:: Task data ::
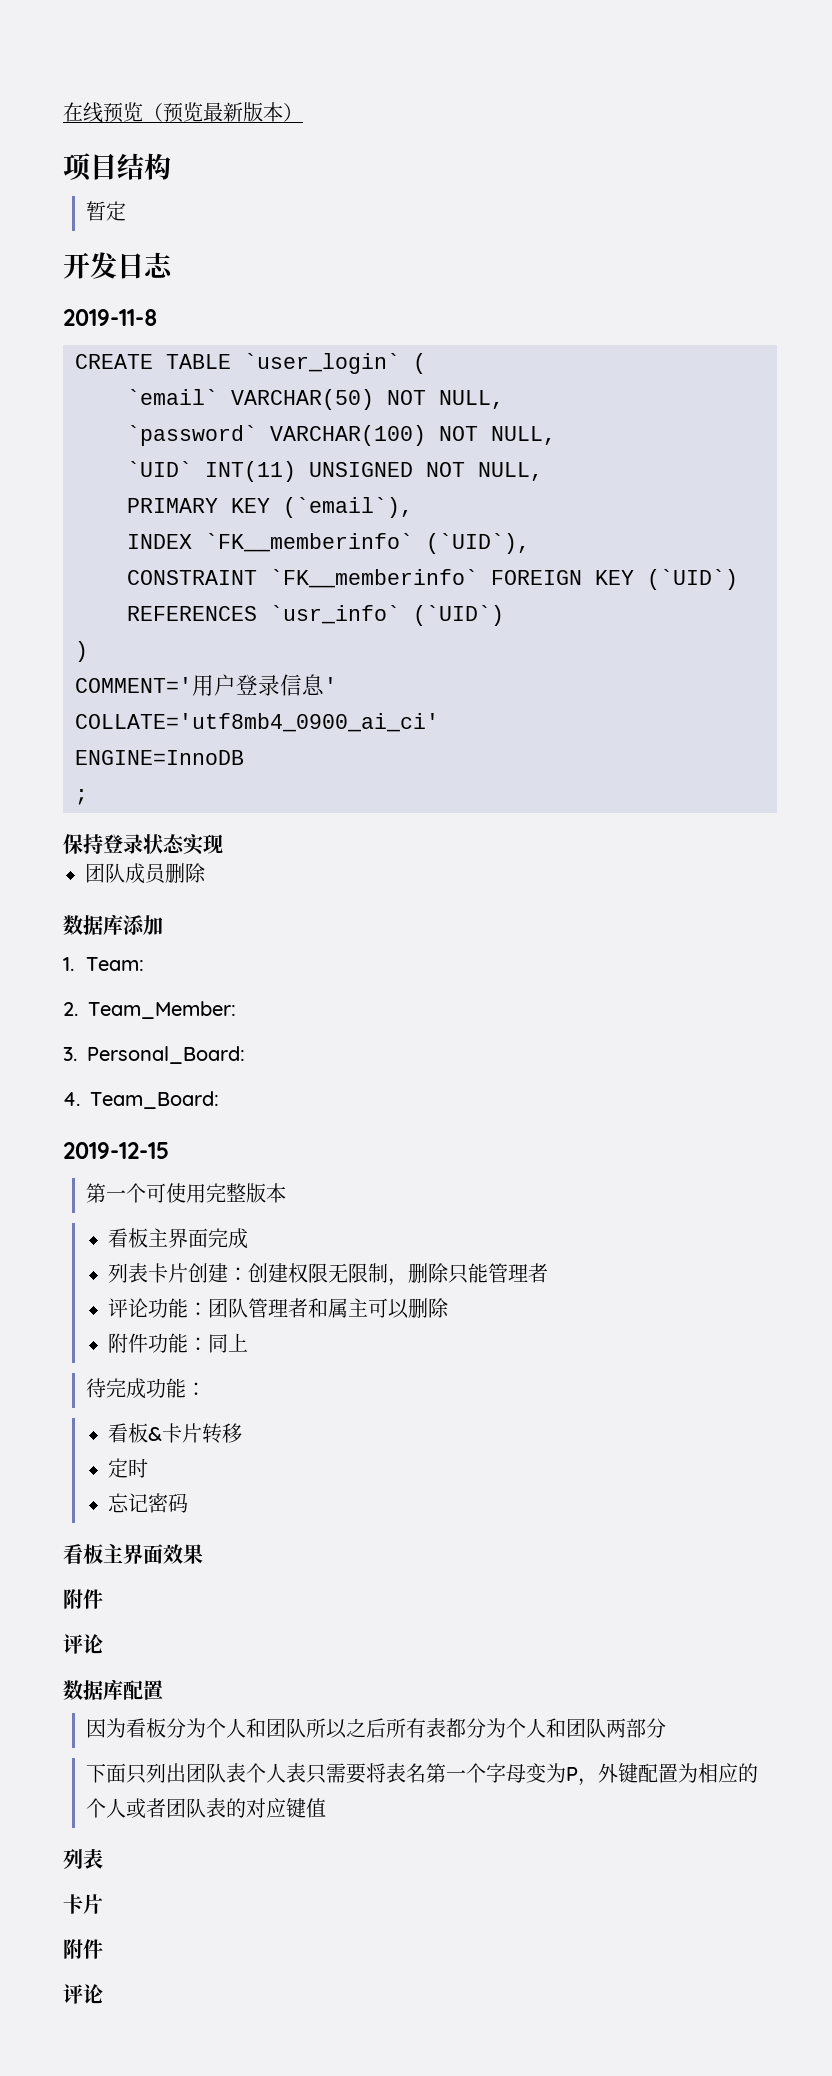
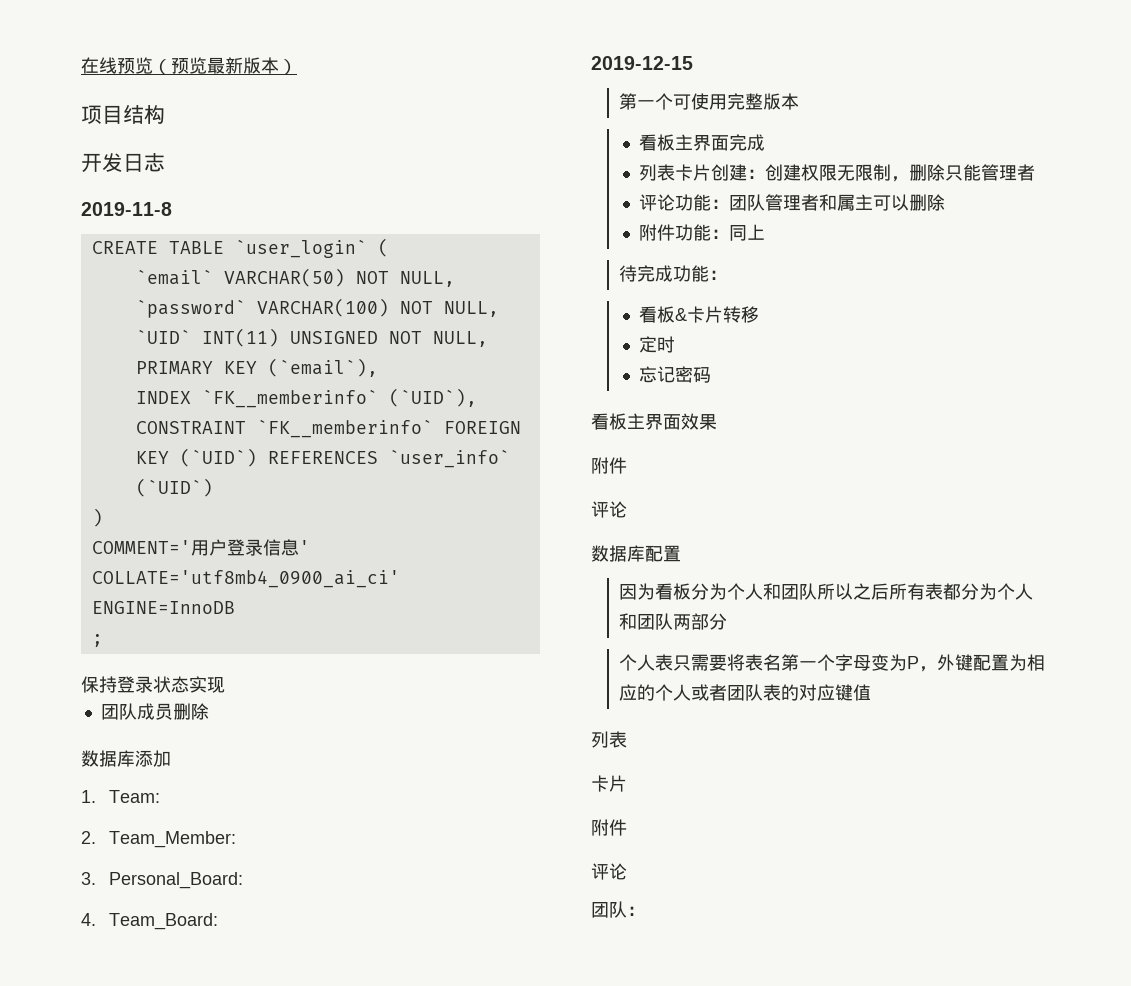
[86,201,127,221] // 暂定 -> (165, 114) none
[270,605,400,624] `usr_info` -> [388,449,510,468] `user_info`
[86,1763,247,1784] 下面只列出团队表 -> (728, 621) none
(103, 1994) none -> [591,901,645,918] // 团队：

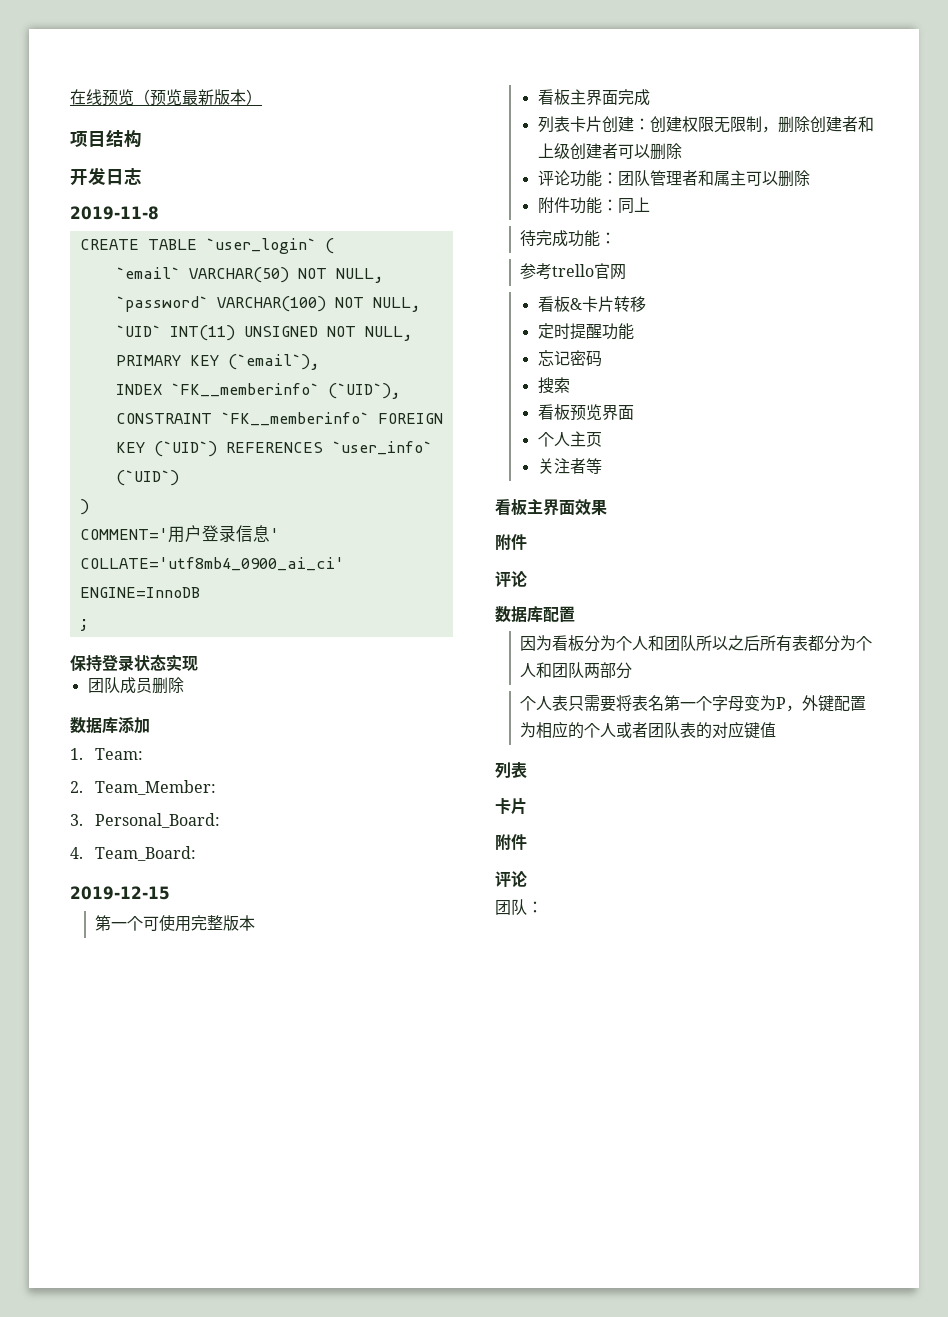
[945,164,1036,181] 只能管理者 -> [809,116,874,133] [537,143,682,160] 创建者和上级创建者可以删除
(728, 275) none -> [520,263,627,280] // 参考trello官网
(676, 344) none -> [569,323,634,340] 提醒功能
(712, 375) none -> [537,377,570,394] [537,404,634,421] [537,431,602,447] [537,458,602,474] // 搜索 // 看板预览界面 // 个人主页 // 关注者等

:: Task prompt ::
Retype the lines from the one containing "(676, 344) none -> [569,323,634,340] 提醒功能" through the last line of the records. Leave out everything else.

:: Response below ::
(676, 344) none -> [569,323,634,340] 提醒功能
(712, 375) none -> [537,377,570,394] [537,404,634,421] [537,431,602,447] [537,458,602,474] // 搜索 // 看板预览界面 // 个人主页 // 关注者等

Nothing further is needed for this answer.